I need to change some signs at work so I have to get our tallest ladder out. The three-metre-high ladder is not tall enough for me to work safely on but, unfortunately, I am forced to do so by stretching as high as I can to reach the bar holding the sign without having to stand on the second rung. As I get the ladder into place, I see a customer at one of our displays.

Me: “Hi, is there anything I can help you with?”

Customer: “No, thanks. I am just looking.”

I start climbing the ladder, noticing that the customer is watching me from near the display. I get to the top and stretch up to get the bar holding the sign to incline it. I need to use both hands — a huge safety risk as you are supposed to always have three limbs in contact with the ladder. I have my legs braced against the ladder, trying and hoping not to fall, when I hear the customer calling out.

Customer: “Excuse me, I need some help.”

I am thinking, “You waited until I got all the way up the f****** ladder.” I step down to a safer rung.

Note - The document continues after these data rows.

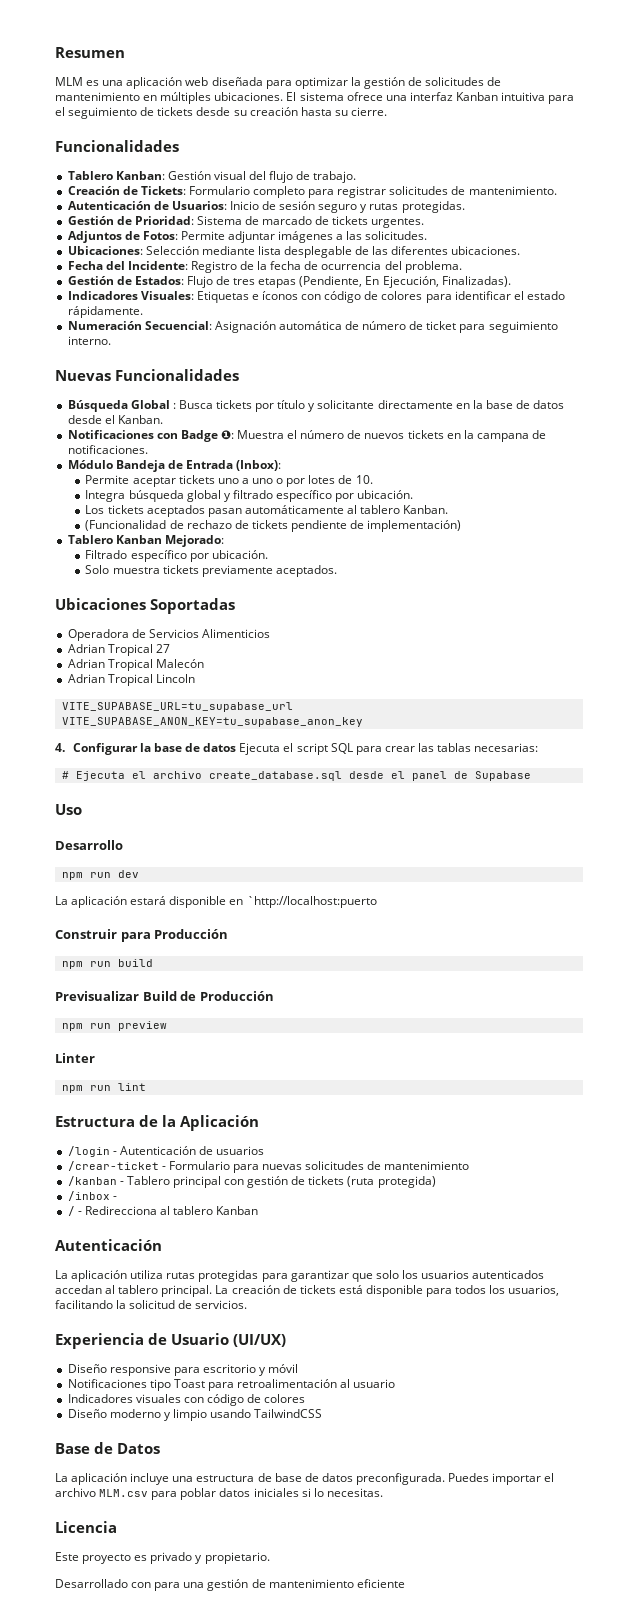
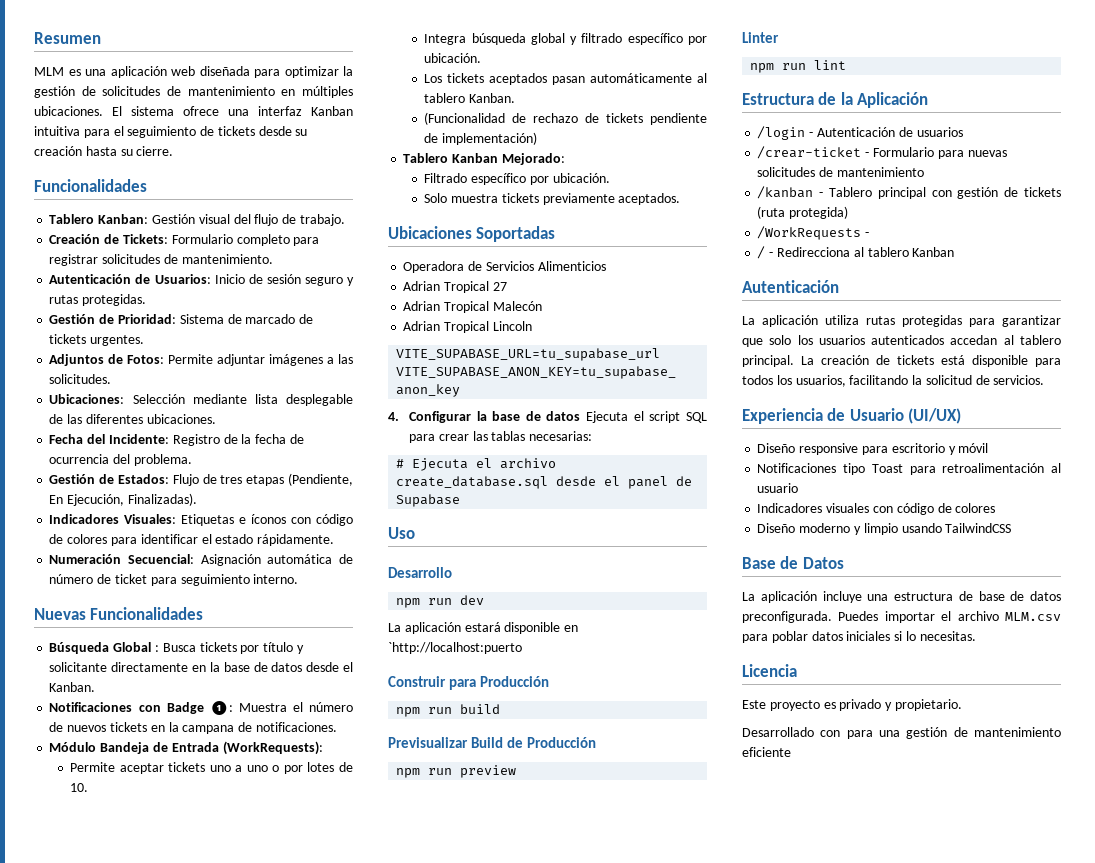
- Módulo Bandeja de Entrada (Inbox):
+ Módulo Bandeja de Entrada (WorkRequests):
- /inbox -
+ /WorkRequests -

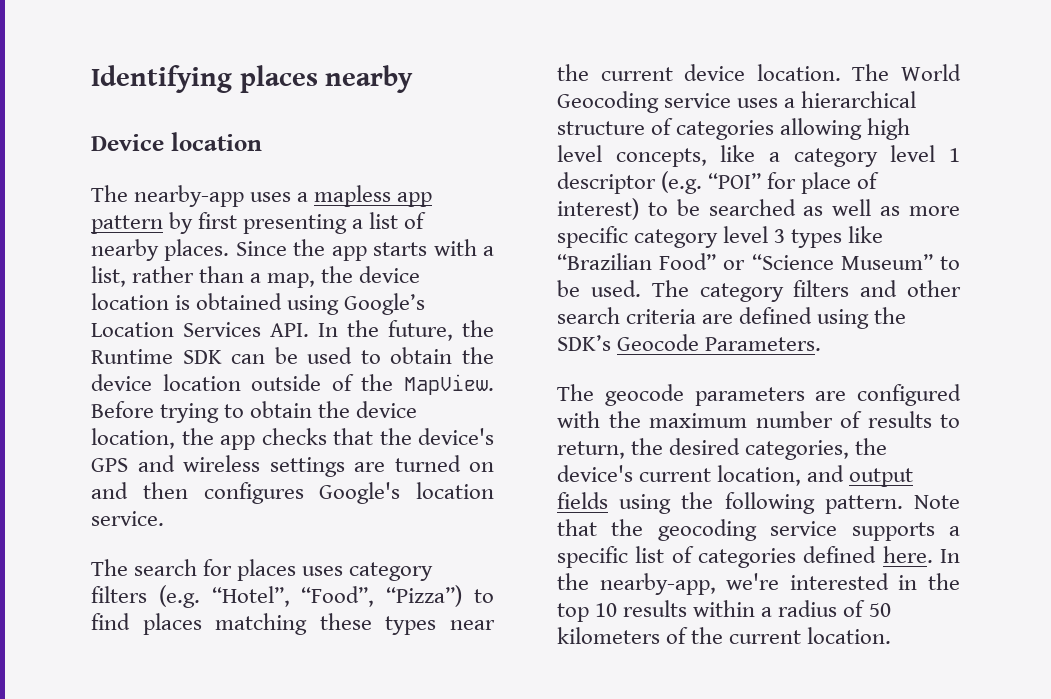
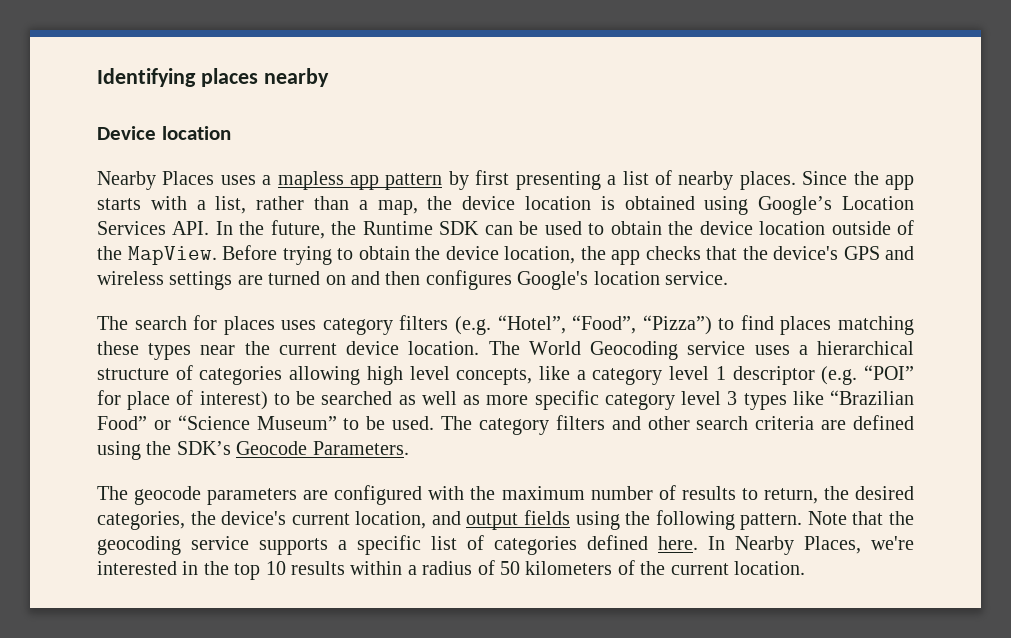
- The nearby-app uses a mapless app pattern by first presenting a list of nearby places.
+ Nearby Places uses a mapless app pattern by first presenting a list of nearby places.
- In the nearby-app, we're interested in the top 10 results within a radius of 50 kilometers of the current location.
+ In Nearby Places, we're interested in the top 10 results within a radius of 50 kilometers of the current location.

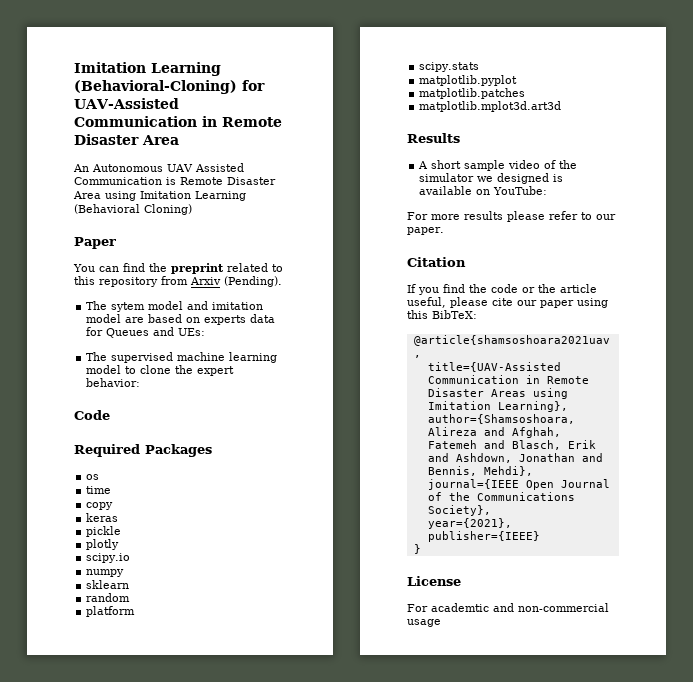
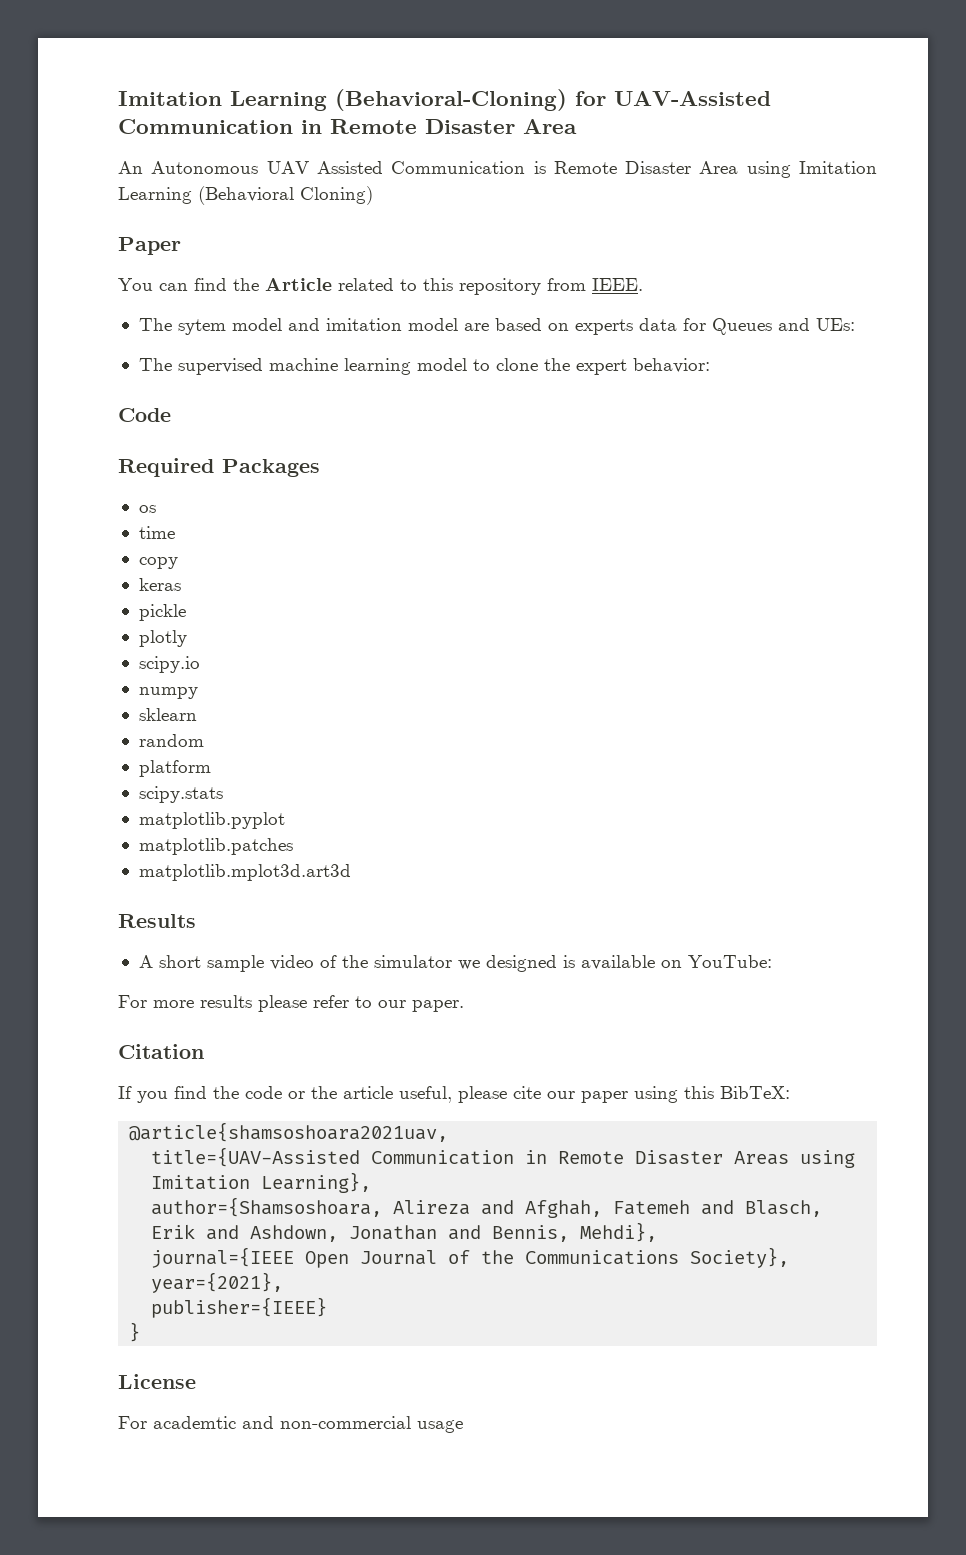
- You can find the preprint related to this repository from Arxiv (Pending).
+ You can find the Article related to this repository from IEEE.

Me: “Okay, is it just a question I can answer from here?”

She picks up the smallest thing on the display.

Customer: “How much is this?”

Me: “The price ticket is on the shelf; it should be right in front of where you got that from.”

Customer: “I can’t work out which one it is. I need you to help me.”

I have to get off the ladder, fully knowing she did this on purpose, and go to point out the price ticket that was directly in front of the product. She puts the item back then moves away but keeps an eye on me. I am positive she’ll do the same thing, so I wait until she finally leaves the store before going back to my task.

On a side note, management will do nothing about the ladders being too short. After coming close to falling, I refuse to use them, so they resort to having taller staff placing signs. I am only 158 cm — about 5’2” — tall. A few months later, all of our stores are given platform ladders that we can use safely due to being able to stand on a platform at the top that has a waist-high safety rail.

Manager: “Oh, [Corporate] must have finally listened to all of the complaints. There was a message to say that we were to stop using the other ladders immediately.”

Me: “You know that someone had to have fallen off a ladder for them to finally acknowledge there was a problem.”

Manager: “Yeah! I know, but I am trying to believe that someone somewhere in the head office actually has some brains.”

Me: “I bet not. I just hope that whoever fell didn’t get badly injured.”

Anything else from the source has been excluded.